Is this it? Is this what we’re stuck with? Why is there all this energy around reinventing the content and almost none being directed toward reinventing the business models? It represents a failure of imagination.

And it’s not just a newspaper problem. It’s a media problem. The New York Times this week looked at the growth in people watching television shows on their computers. Guess what? It’s playing havoc with those TV business models:

“The four and a half billion we make on broadcast is never going to equate to four and a half billion online,” said Quincy Smith, the president of CBS Interactive.

And according to Jeff Zucker, CEO of NBC Universal:

“Our challenge with all these ventures is to effectively monetize them so that we do not end up trading analog dollars for digital pennies.”

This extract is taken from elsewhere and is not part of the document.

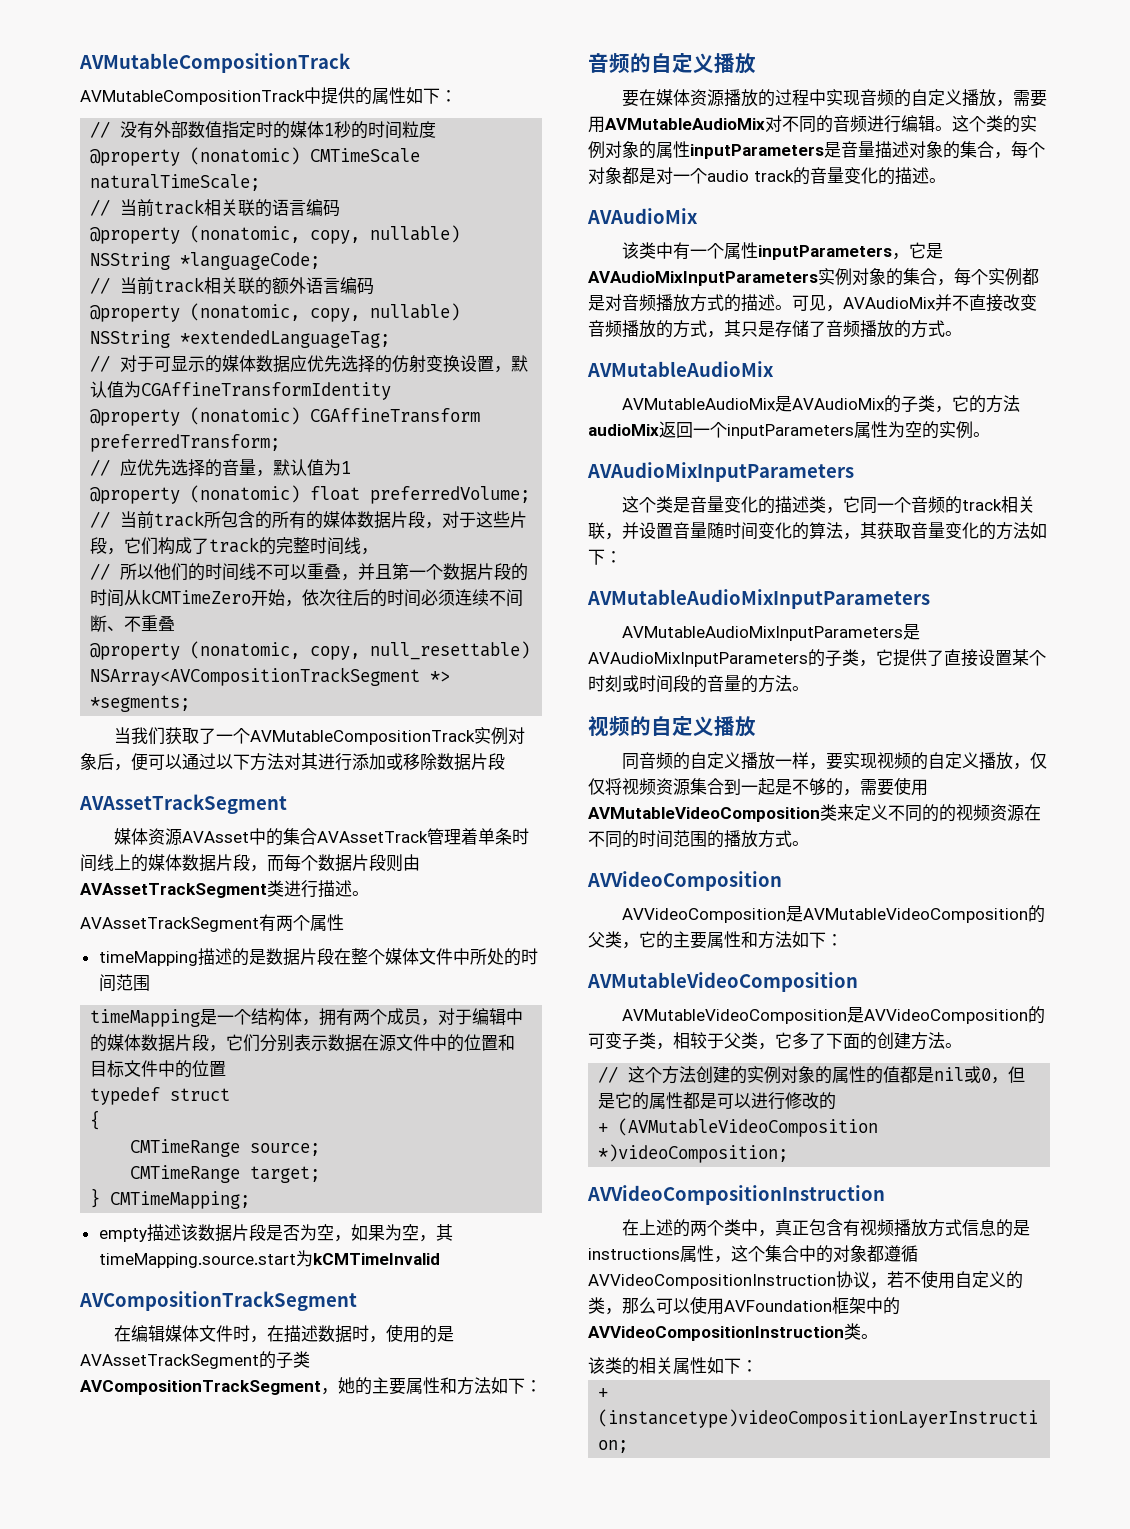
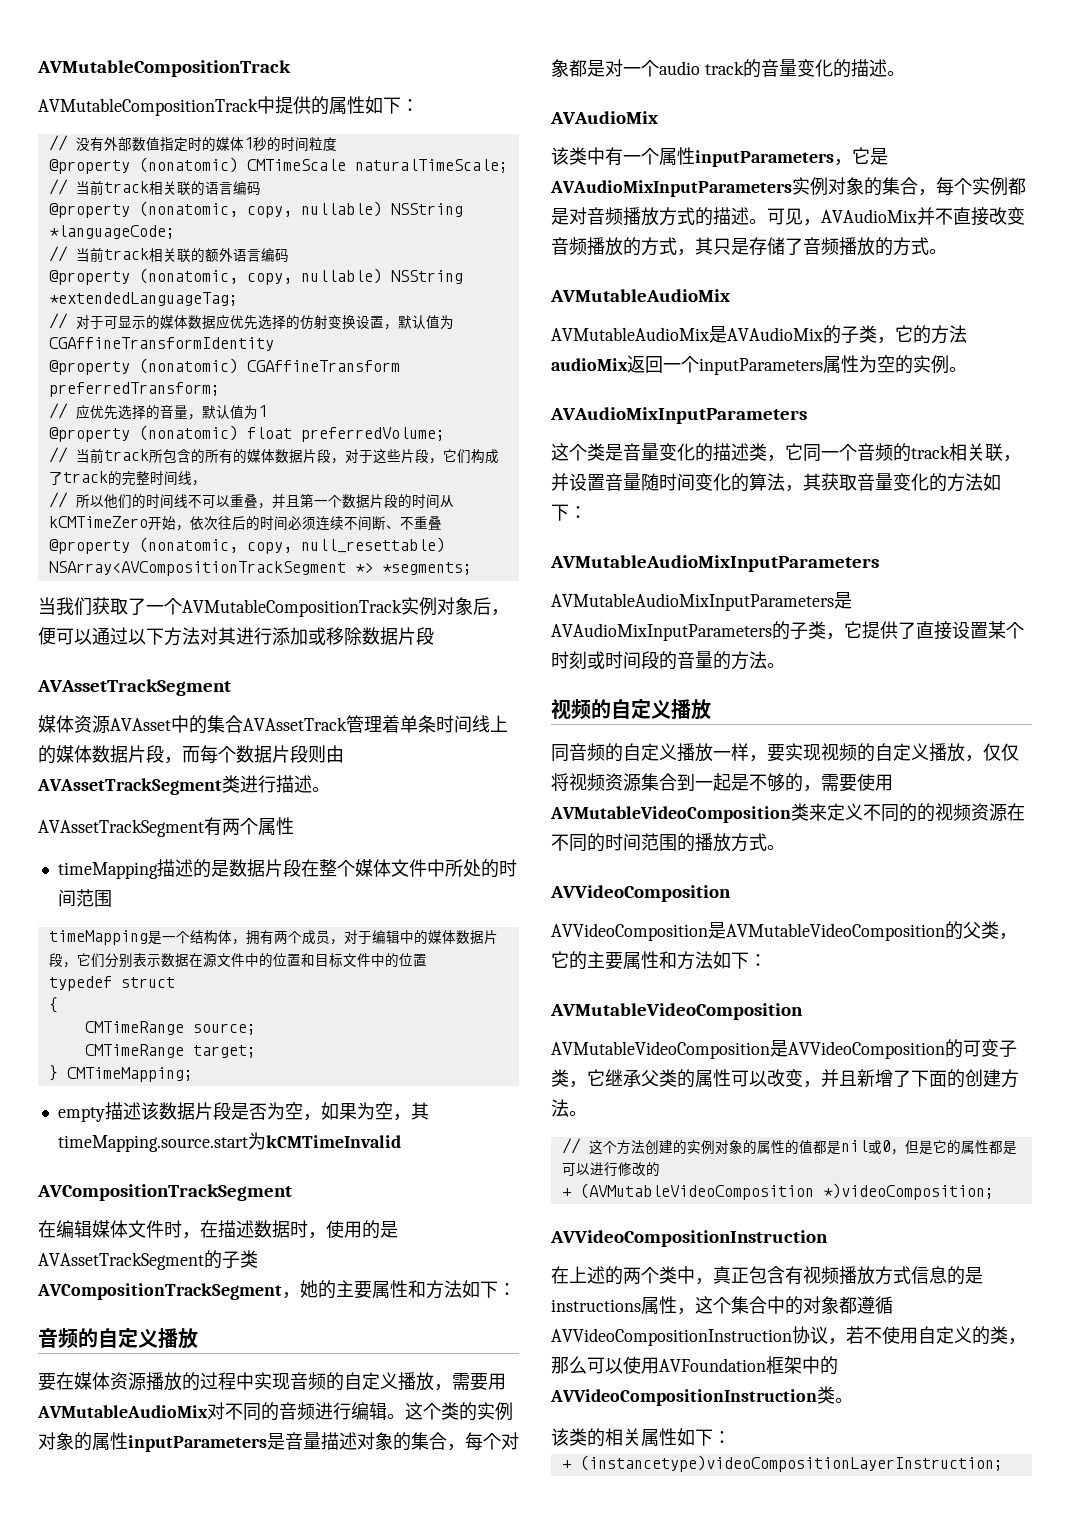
- AVMutableVideoComposition是AVVideoComposition的可变子类，相较于父类，它多了下面的创建方法。
+ AVMutableVideoComposition是AVVideoComposition的可变子类，它继承父类的属性可以改变，并且新增了下面的创建方法。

Even Google’s YouTube is stuck in a rut. According to a Bear Stern’s analyst report issued last week, YouTube is bringing in $90 million in annual revenues. But while I was attending the TV of Tomorrow Show in San Francisco this week, I sat in on a panel where Jeff Richards, vice president of Digital Content Services for VeriSign, estimated that YouTube’s bandwidth costs were nearly double that revenue. If true, it would dwarf the sinkhole faced by newspapers.

There is an enormous, untapped opportunity for innovation around the business model. This is where the conversation needs to go. There needs to be a new revenue model that will support some form of authoritative journalism, one that ideally exists in tandem with an expansive community journalism element and that is able to be optimized for any platform used by its audience (print, online, TV, mobile, etc.).

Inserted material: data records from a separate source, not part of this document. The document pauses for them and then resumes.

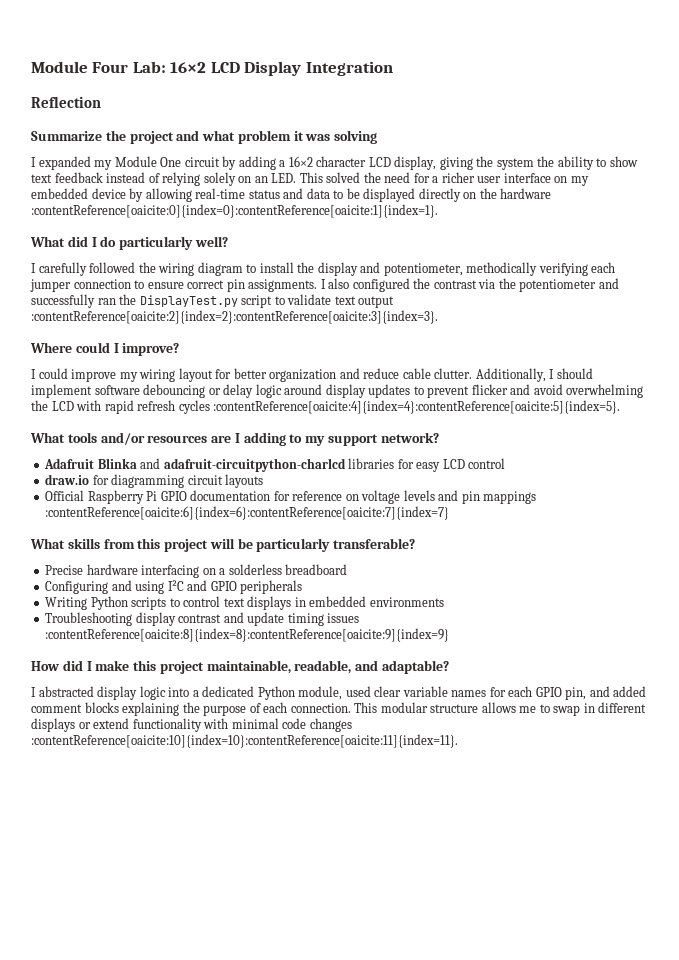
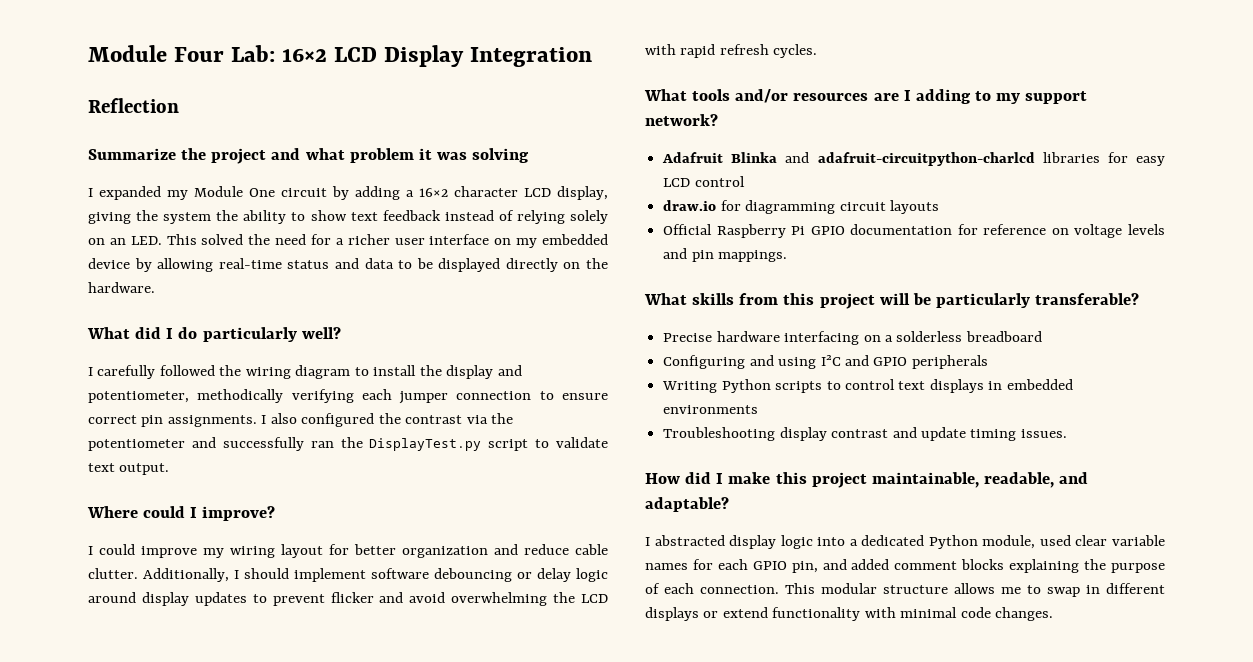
- I expanded my Module One circuit by adding a 16×2 character LCD display, giving the system the ability to show text feedback instead of relying solely on an LED. This solved the need for a richer user interface on my embedded device by allowing real-time status and data to be displayed directly on the hardware :contentReference[oaicite:0]{index=0}:contentReference[oaicite:1]{index=1}.
+ I expanded my Module One circuit by adding a 16×2 character LCD display, giving the system the ability to show text feedback instead of relying solely on an LED. This solved the need for a richer user interface on my embedded device by allowing real-time status and data to be displayed directly on the hardware.
- I also configured the contrast via the potentiometer and successfully ran the DisplayTest.py script to validate text output :contentReference[oaicite:2]{index=2}:contentReference[oaicite:3]{index=3}.
+ I also configured the contrast via the potentiometer and successfully ran the DisplayTest.py script to validate text output.
- Additionally, I should implement software debouncing or delay logic around display updates to prevent flicker and avoid overwhelming the LCD with rapid refresh cycles :contentReference[oaicite:4]{index=4}:contentReference[oaicite:5]{index=5}.
+ Additionally, I should implement software debouncing or delay logic around display updates to prevent flicker and avoid overwhelming the LCD with rapid refresh cycles.
- Official Raspberry Pi GPIO documentation for reference on voltage levels and pin mappings :contentReference[oaicite:6]{index=6}:contentReference[oaicite:7]{index=7}
+ Official Raspberry Pi GPIO documentation for reference on voltage levels and pin mappings.
- Troubleshooting display contrast and update timing issues :contentReference[oaicite:8]{index=8}:contentReference[oaicite:9]{index=9}
+ Troubleshooting display contrast and update timing issues.
- This modular structure allows me to swap in different displays or extend functionality with minimal code changes :contentReference[oaicite:10]{index=10}:contentReference[oaicite:11]{index=11}.
+ This modular structure allows me to swap in different displays or extend functionality with minimal code changes.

While there is far too little happening on this end, there are some efforts to identify a way toward a more sustainable journalism that are worth noting:

  • Newspaper Next: Sponsored by the American Press Institute, Newspaper Next just released the second version of their research called, Making the Leap Beyond Newspaper Companies. Newspaper Next has been instrumental in pushing newspapers to look beyond ads for revenue. And they map out how to get there by creating a framework for newspapers to begin identifying opportunities.
    At the same time, the latest report chastises newspapers for being too timid when it comes to innovation, especially on the revenue side: “On the business side, too, innovation must happen faster because core revenues are declining steadily. But even when launching new products for consumers, companies are mostly sticking to existing business models.”
  • VillageSoup: Ask Richard Anderson, one of the founders, what kind of business he’s in, and he’ll tell you community hosting. Not journalism or media. Though he does publish two local newspapers. Richard is also a News Challenge winner. He sees businesses as members of the community who buy subscriptions to the site (which include the ability to run ads, but also many other services).
  • ProPublica: Paul Steiger’s new public interest journalism project, funded by foundations and a few rich people.
  • The Public Press: An embryonic effort by Michael Stoll to build a non-commercial news organization in the Bay Area (disclosure: I’m one of many, many folks who have advised him on this project).
  • The Next Newsroom Prototype: This represents maybe some of the best, most comprehensive thinking I’ve seen on the business and content side. (Note: This is different than my Next Newsroom project). But this draft plan, formulated by Chris Peck and Bill Densmore (with contributions from many others) contains a number of intriguing concepts, such as a community ownership plan and new ways to think about delivery of the print product. And its overall goal is to de-emphasize the dependence on ad sales. Read and it and steal some of these ideas. Better yet, print out a copy, and give it to your friendly, neighborhood venture capitalist.

I’m sure there are others like this out there. There need to be more. Lots more. If you know of someone taking an innovative approach to the business, or finding a new way to sustain journalism of any flavor, please post something about them below.